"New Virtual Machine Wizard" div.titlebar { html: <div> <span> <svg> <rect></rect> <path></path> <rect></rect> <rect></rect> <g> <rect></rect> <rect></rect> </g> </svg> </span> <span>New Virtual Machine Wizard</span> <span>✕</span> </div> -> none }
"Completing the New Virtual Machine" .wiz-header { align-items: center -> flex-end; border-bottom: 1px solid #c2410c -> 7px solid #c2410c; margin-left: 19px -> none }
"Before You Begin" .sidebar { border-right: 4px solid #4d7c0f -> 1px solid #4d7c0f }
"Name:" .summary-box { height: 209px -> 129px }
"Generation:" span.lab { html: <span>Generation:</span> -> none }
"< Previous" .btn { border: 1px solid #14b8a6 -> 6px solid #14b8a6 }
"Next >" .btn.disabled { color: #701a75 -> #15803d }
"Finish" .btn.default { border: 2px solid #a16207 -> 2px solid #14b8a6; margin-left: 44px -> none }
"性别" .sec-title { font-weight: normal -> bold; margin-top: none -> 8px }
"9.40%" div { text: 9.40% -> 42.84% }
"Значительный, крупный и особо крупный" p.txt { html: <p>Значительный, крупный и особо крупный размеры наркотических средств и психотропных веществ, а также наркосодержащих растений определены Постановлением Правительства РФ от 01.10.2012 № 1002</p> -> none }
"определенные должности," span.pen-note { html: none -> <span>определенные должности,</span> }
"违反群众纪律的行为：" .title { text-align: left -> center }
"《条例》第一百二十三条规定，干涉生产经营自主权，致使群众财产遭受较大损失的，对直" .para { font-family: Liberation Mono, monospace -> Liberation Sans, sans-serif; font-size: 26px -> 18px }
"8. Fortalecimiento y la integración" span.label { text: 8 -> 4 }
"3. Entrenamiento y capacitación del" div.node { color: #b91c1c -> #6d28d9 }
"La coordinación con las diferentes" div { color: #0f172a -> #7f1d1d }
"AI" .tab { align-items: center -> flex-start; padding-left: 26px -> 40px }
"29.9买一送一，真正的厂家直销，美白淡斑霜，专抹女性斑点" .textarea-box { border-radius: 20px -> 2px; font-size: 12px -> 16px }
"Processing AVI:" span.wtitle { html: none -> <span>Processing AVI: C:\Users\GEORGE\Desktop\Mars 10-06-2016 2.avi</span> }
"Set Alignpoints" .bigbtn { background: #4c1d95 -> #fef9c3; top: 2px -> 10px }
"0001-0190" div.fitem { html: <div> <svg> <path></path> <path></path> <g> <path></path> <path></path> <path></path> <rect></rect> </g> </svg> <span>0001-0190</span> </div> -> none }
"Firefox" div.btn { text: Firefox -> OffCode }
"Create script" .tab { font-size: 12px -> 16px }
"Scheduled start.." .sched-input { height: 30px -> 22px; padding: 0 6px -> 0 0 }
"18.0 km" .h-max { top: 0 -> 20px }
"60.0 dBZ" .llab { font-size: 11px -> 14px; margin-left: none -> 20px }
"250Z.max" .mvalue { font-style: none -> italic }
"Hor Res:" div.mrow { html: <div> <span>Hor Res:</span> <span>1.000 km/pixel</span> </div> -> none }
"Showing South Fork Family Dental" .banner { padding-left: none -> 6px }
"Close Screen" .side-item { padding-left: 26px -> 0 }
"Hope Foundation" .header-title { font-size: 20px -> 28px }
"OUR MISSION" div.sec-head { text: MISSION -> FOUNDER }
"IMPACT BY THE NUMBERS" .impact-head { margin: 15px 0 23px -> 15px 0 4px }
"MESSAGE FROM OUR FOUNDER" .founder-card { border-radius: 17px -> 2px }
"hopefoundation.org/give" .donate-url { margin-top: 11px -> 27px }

▬▬▬

For every entry above, write out an exact copy.

→ Exercise answer
"New Virtual Machine Wizard" div.titlebar { html: <div> <span> <svg> <rect></rect> <path></path> <rect></rect> <rect></rect> <g> <rect></rect> <rect></rect> </g> </svg> </span> <span>New Virtual Machine Wizard</span> <span>✕</span> </div> -> none }
"Completing the New Virtual Machine" .wiz-header { align-items: center -> flex-end; border-bottom: 1px solid #c2410c -> 7px solid #c2410c; margin-left: 19px -> none }
"Before You Begin" .sidebar { border-right: 4px solid #4d7c0f -> 1px solid #4d7c0f }
"Name:" .summary-box { height: 209px -> 129px }
"Generation:" span.lab { html: <span>Generation:</span> -> none }
"< Previous" .btn { border: 1px solid #14b8a6 -> 6px solid #14b8a6 }
"Next >" .btn.disabled { color: #701a75 -> #15803d }
"Finish" .btn.default { border: 2px solid #a16207 -> 2px solid #14b8a6; margin-left: 44px -> none }
"性别" .sec-title { font-weight: normal -> bold; margin-top: none -> 8px }
"9.40%" div { text: 9.40% -> 42.84% }
"Значительный, крупный и особо крупный" p.txt { html: <p>Значительный, крупный и особо крупный размеры наркотических средств и психотропных веществ, а также наркосодержащих растений определены Постановлением Правительства РФ от 01.10.2012 № 1002</p> -> none }
"определенные должности," span.pen-note { html: none -> <span>определенные должности,</span> }
"违反群众纪律的行为：" .title { text-align: left -> center }
"《条例》第一百二十三条规定，干涉生产经营自主权，致使群众财产遭受较大损失的，对直" .para { font-family: Liberation Mono, monospace -> Liberation Sans, sans-serif; font-size: 26px -> 18px }
"8. Fortalecimiento y la integración" span.label { text: 8 -> 4 }
"3. Entrenamiento y capacitación del" div.node { color: #b91c1c -> #6d28d9 }
"La coordinación con las diferentes" div { color: #0f172a -> #7f1d1d }
"AI" .tab { align-items: center -> flex-start; padding-left: 26px -> 40px }
"29.9买一送一，真正的厂家直销，美白淡斑霜，专抹女性斑点" .textarea-box { border-radius: 20px -> 2px; font-size: 12px -> 16px }
"Processing AVI:" span.wtitle { html: none -> <span>Processing AVI: C:\Users\GEORGE\Desktop\Mars 10-06-2016 2.avi</span> }
"Set Alignpoints" .bigbtn { background: #4c1d95 -> #fef9c3; top: 2px -> 10px }
"0001-0190" div.fitem { html: <div> <svg> <path></path> <path></path> <g> <path></path> <path></path> <path></path> <rect></rect> </g> </svg> <span>0001-0190</span> </div> -> none }
"Firefox" div.btn { text: Firefox -> OffCode }
"Create script" .tab { font-size: 12px -> 16px }
"Scheduled start.." .sched-input { height: 30px -> 22px; padding: 0 6px -> 0 0 }
"18.0 km" .h-max { top: 0 -> 20px }
"60.0 dBZ" .llab { font-size: 11px -> 14px; margin-left: none -> 20px }
"250Z.max" .mvalue { font-style: none -> italic }
"Hor Res:" div.mrow { html: <div> <span>Hor Res:</span> <span>1.000 km/pixel</span> </div> -> none }
"Showing South Fork Family Dental" .banner { padding-left: none -> 6px }
"Close Screen" .side-item { padding-left: 26px -> 0 }
"Hope Foundation" .header-title { font-size: 20px -> 28px }
"OUR MISSION" div.sec-head { text: MISSION -> FOUNDER }
"IMPACT BY THE NUMBERS" .impact-head { margin: 15px 0 23px -> 15px 0 4px }
"MESSAGE FROM OUR FOUNDER" .founder-card { border-radius: 17px -> 2px }
"hopefoundation.org/give" .donate-url { margin-top: 11px -> 27px }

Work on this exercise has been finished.